It was Valentines this week. To make this week special, I decided to make something sweet for my friends and family. I recently bought 2 boxes of raspberries. Initially I was going to make a cheesecake but at the last minute I craved tart. Tart it is. I have not made frangipane for a while thus I decided to make a frangipane tart with pastry cream.
Tips:
1. For a stronger pistachio taste, toast the pistachios first
2. Pour the hot milk into the eggs not the other way around.
To make the tart, I first made the pate sucre. The frangipane came next. I wanted a roasted pistachio taste to the frangipane so I toasted some pistachios and gournd them till fine. A coffee grounder will do the trick. Butter was then measured and heated. Whipped cream, sugar and eggs where mixed in with the pistachios to form a semi paste and then the cooled butter was poured in. I baked the tart shell for approx 15 minutes first. When done, raspberry jam was spread over the bottom of the tart shell. The Pistachio frangipane was then poured into the tart shell and baked some more. ** I suppose I could blind bake the tart shell with the frangipane in it. But will leave it till next time I make it. Once the pistachio frangipane and tart shell is cooked. The pastry cream was next to come. Once the pastry cream was done. Set it to cool. Once cooled pour over the pistachio frangipane tart and garnish with raspberries.
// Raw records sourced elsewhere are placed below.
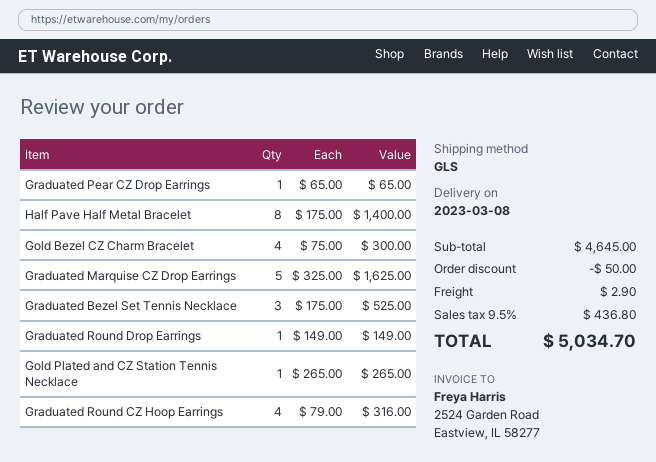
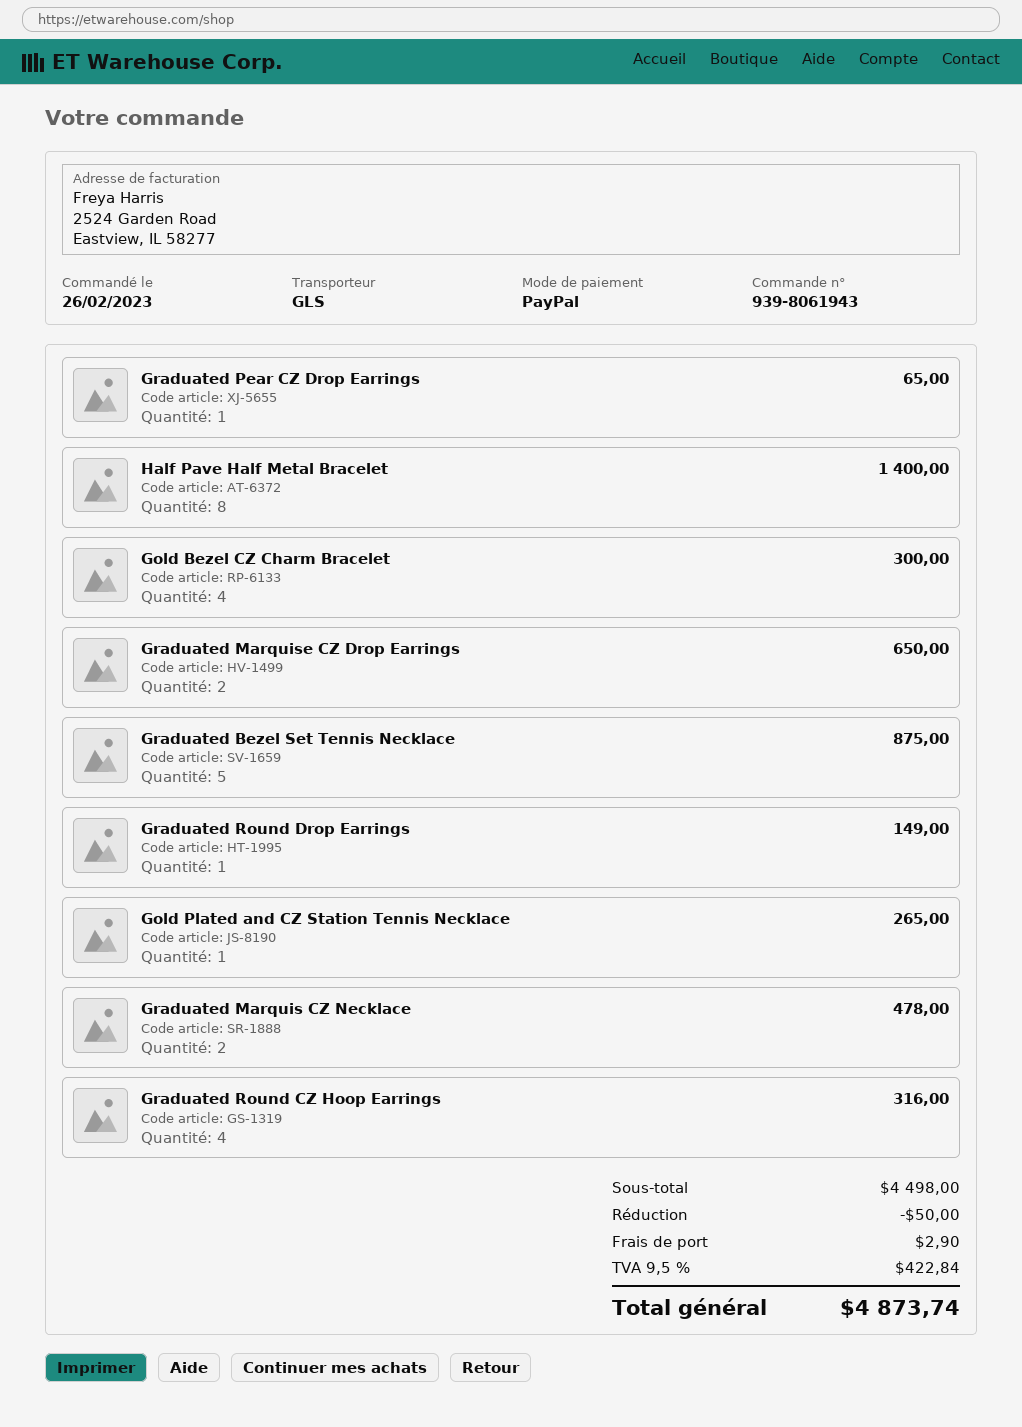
Graduated Marquise CZ Drop Earrings: 5 for 1625.00 -> 2 for 650.00
Graduated Bezel Set Tennis Necklace: 3 for 525.00 -> 5 for 875.00
Graduated Marquis CZ Necklace: none -> 2 for 478.00
subtotal: 4645.00 -> 4498.00
tax: 9.5% = 436.80 -> 9.5% = 422.84
total: 5034.70 -> 4873.74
Voila!!!
Pistachio Frangipane
1 stick butter unsalted
1/2 cup cane sugar
1 cup ground pistachios
2 eggs
1/4 cup heavy cream
Creme Patiserrie
1 1/4 cups milk
1 egg
2 egg yolks
2 table cornstarch
1/4 cup sugar
1/2 vanilla bean
Pate Sucre
1 stick butter
2/3 cup icing sugar
1 vanilla bean
3 tablespoon ground almonds
1 pinch salt
1 egg
1 2/3 cup flour
Bon Appetit!!! Happy Valentines Day.